In his address to the summit, Joseph P Quinlan, Managing Director and Chief Market Strategist at US Trust, Bank of America Private Wealth Management and author of the Trans-Atlantic Economy surveys published since 2004, admitted that over the past 20 years “we have never had to deal with so much uncertainty over the economy, trade flows, foreign direct investment, and company profits.

He said that the world was on the cusp of a recession. “There is a global slowdown coming and bearing down on us which will effect the United States, Europe and China. We know it is coming and how we react to it is the key question.”
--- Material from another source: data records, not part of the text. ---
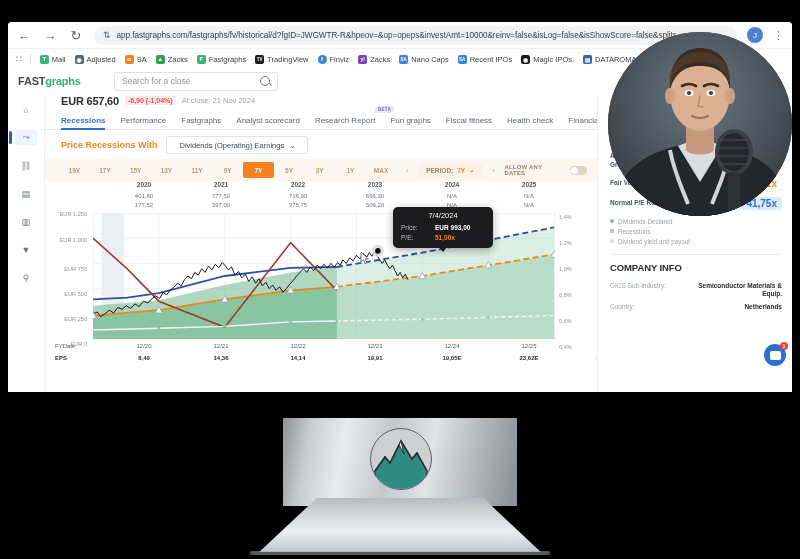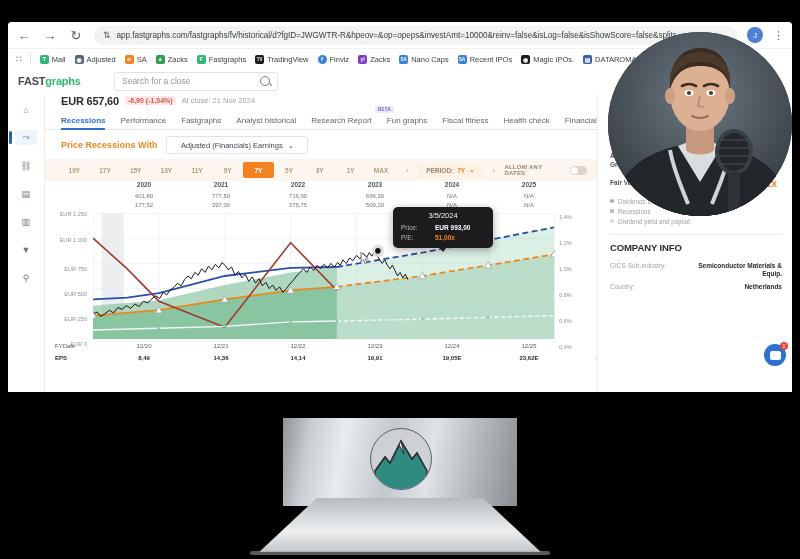"Analyst historical" div.tab { text: historical -> scorecard }
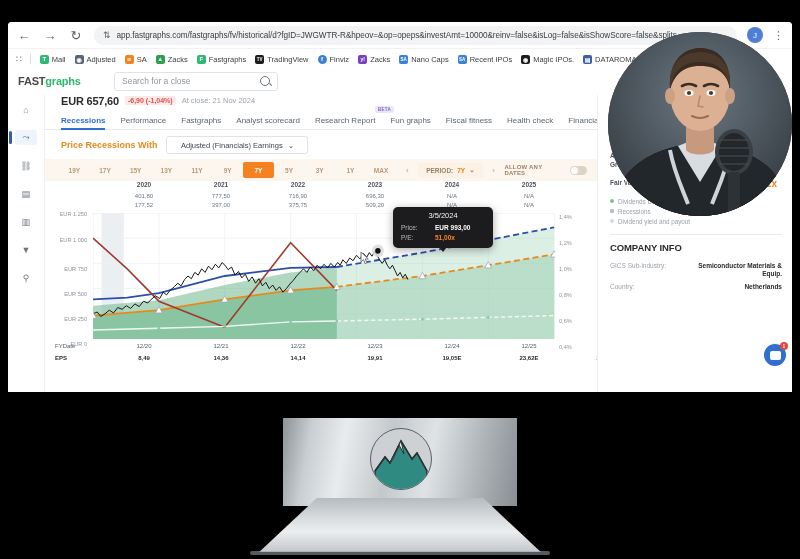"Adjusted (Financials) Earnings" span { text: Adjusted (Financials -> Dividends (Operating }
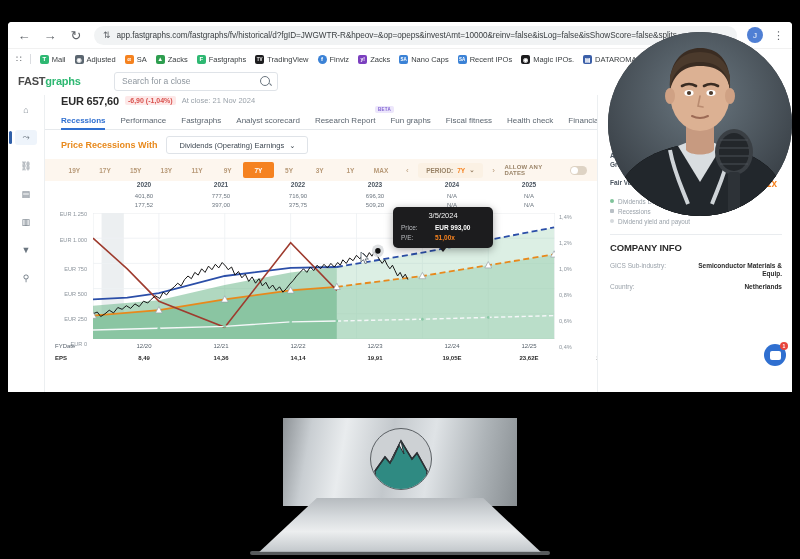"41,75x" div.krow { html: none -> <div> <span>Normal P/E Ratio:</span> <span>41,75x</span> </div> }
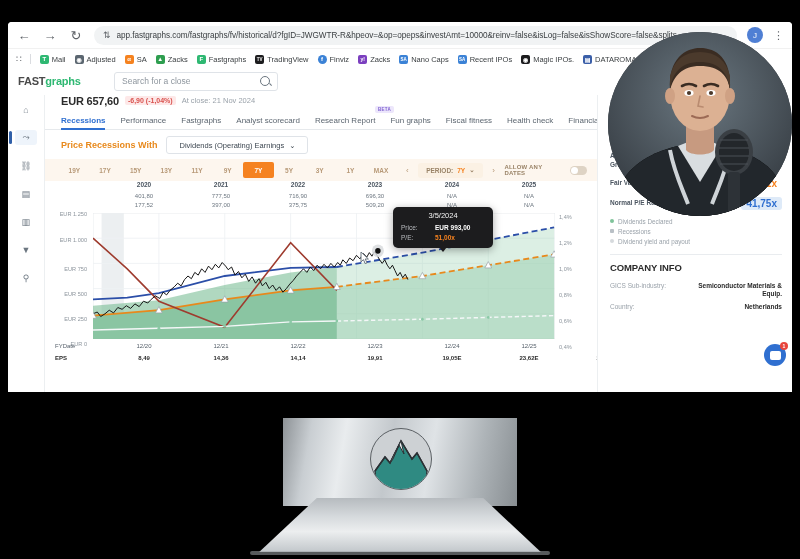"3/5/2024" div.tt-date { text: 3/5/2024 -> 7/4/2024 }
“I am afraid that the US is becoming more inward looking in terms of how companies go about doing their business. I am all for re-shoring, near-shoring, on-shoring and even allies shoring, but business is being told more and more what to do, how to do it, and where to do it.

“That is not necessarily good for business; businesses are different and set up differently, whether shareholders or stakeholders”, he said

Quinlan pointed out that the War in Ukraine was a huge issue as well, but highlighted the fact that the US is an energy superpower. “The good news is that the transatlantic relationship is strong so we were ready for what happened with Russia and Ukraine from an energy perspective”.

Keeping markets open

Luíz de Mello, Director of the Policy Studies Branch at the Economics Department of the OECD, said that markets had to be kept open in the current geo-political and energy scenario.

“Globalisation and free trade has been an enormous source of wealth, prosperity and efficiency in our economies and we are already seeing the cost of trade coming down as those disruptions in the supply chains that we saw as economies began to open up after the pandemic begin to dissipate.

“We have to bear in mind that further efforts to increase tariffs or distort the trade flows that we have seen in the past would have an economic cost so let us continue to reap the benefits of open markets”, he said.